La Fao organise du 7 au 9 mai, un atelier d'évaluation conjointe tripartite des risques. Il s'agit d'arriver au développement d'une approche, d'un processus et d'outils multisectoriels pour les pays et la formation de facilitateurs régionaux.

La collaboration entre les secteurs nationaux de la santé animale, de la santé humaine et de l'environnement est nécessaire pour se préparer, détecter et évaluer efficacement les zoonoses émergentes et endémiques et les autres menaces pour la santé et intervenir rapidement.

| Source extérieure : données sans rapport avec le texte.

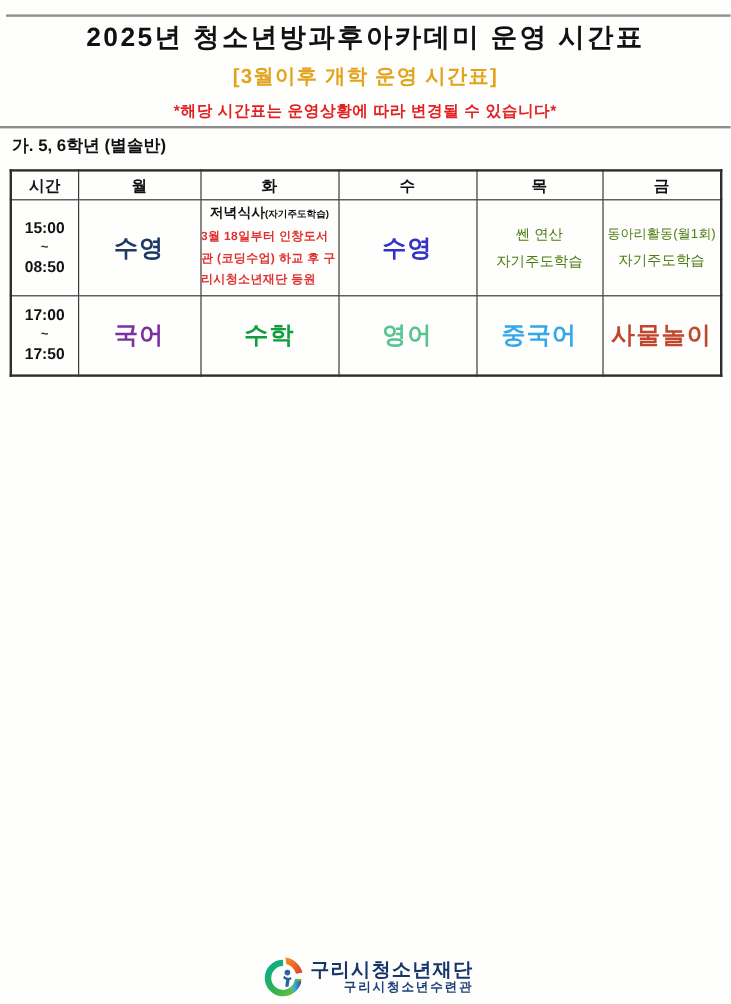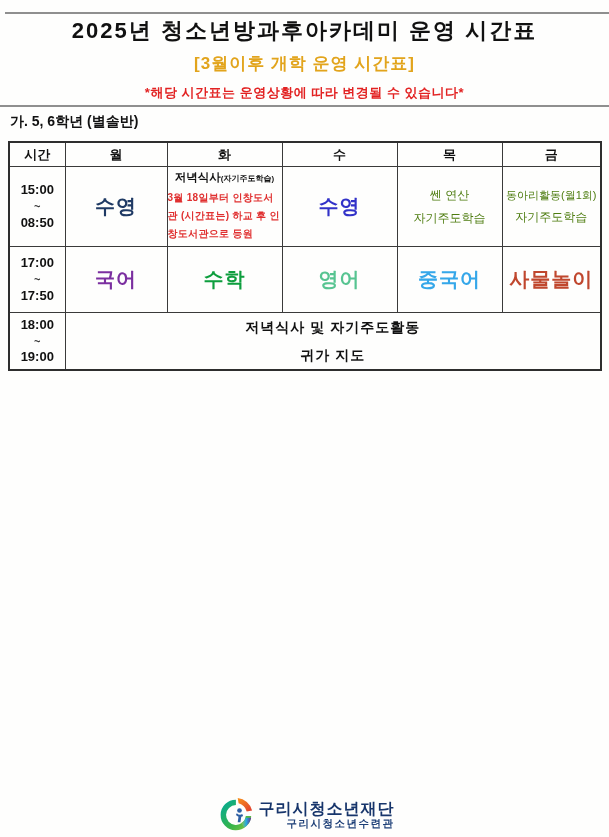"3월 18일부터 인창도서관 (시간표는) 하교" div.tue-note { text: 시간표는) 하교 후 인창도서관으로 -> 코딩수업) 하교 후 구리시청소년재단 }
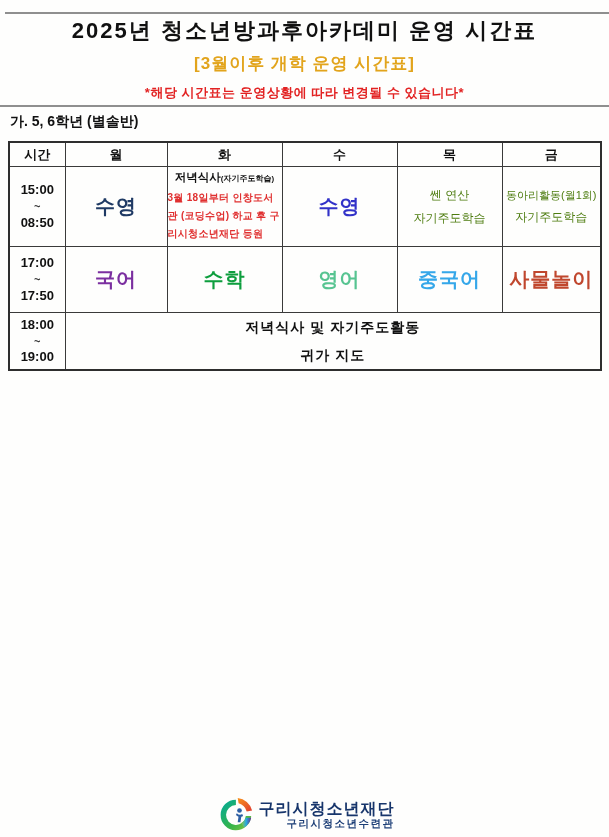"18:00" tr.r4 { html: <tr> <td> <div>18:00</div> <div>~</div> <div>19:00</div> </td> <td> <div>저녁식사 및 자기주도활동</div> <div>귀가 지도</div> </td> </tr> -> none }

C'est fort de ce constat que la Fao organise depuis hier et ce jusqu'au 9 mai, un atelier d'évaluation conjointe tripartite des risques. Il s'agit d'arriver au développement d'une approche, d'un processus et d'outils multisectoriels pour les pays et la Formation de facilitateurs régionaux. Dans ce contexte, le programme tripartite (Fao-Oie-Oms) travaille ensemble pour faire face aux risques sanitaires à l'interface entre l'homme et l'animal et l'environnement, notamment en élaborant des stratégies mondiales et des outils standards pour garantir une approche cohérente et harmonisée dans le monde entier.

Selon la Fao, l'interconnexion des activités techniques multisectorielles au niveau national avec d'autres programmes nationaux tels que les programmes de formation en épidémiologie de terrain et la formation en épidémiologie vétérinaire appliquée en service récemment développée facilitera la mise en œuvre pratique et durable d'un mécanisme/une organisation nationale multisectorielle de coordination. «Pour réduire les risques de zoonoses, il faut d'abord bien comprendre où et pourquoi les risques existent. Cette compréhension peut s'appuyer sur des évaluations des risques au niveau national », lit-on dans la note conceptuelle reçue au Journal de l'économie sénégalaise (Lejecos).

Selon Ousseynou Diop, assistant au représentant de la Fao au Sénégal, les maladies zoonotiques se transmettent entre les animaux et les êtres humains, plus des trois quarts des maladies infectieuses émergentes sont d'origine animale. Elles constituent souvent un risque pour la santé publique et interpellent les secteurs de la santé humaine, de la santé animale et de l'environnement. Il a rappelé que conformément aux législations en vigueur, ces différents secteurs ont conduit de manière individuelle leurs propres analyses de risques afin de gérer les risques qui leurs sont propres. M. Diop souligne que l'analyse conjointe de risque constitue un concept qui marque une rupture de cloisonnement dans l'analyse du risque.

Les acteurs optent ainsi pour une démarche collégiale et inclusive pour l'atteinte des mêmes objectifs face aux zoonoses prioritaires. Cette nouvelle approche de l'évaluation conjointe des risques met fin à l'ancienne approche sectorielle. Elle permet de mettre en commun les notions, les outils et les concepts pour mener une évaluation plus globale et intégrée du risque dans une approche « One Health », a indiqué le représentant de la Fao.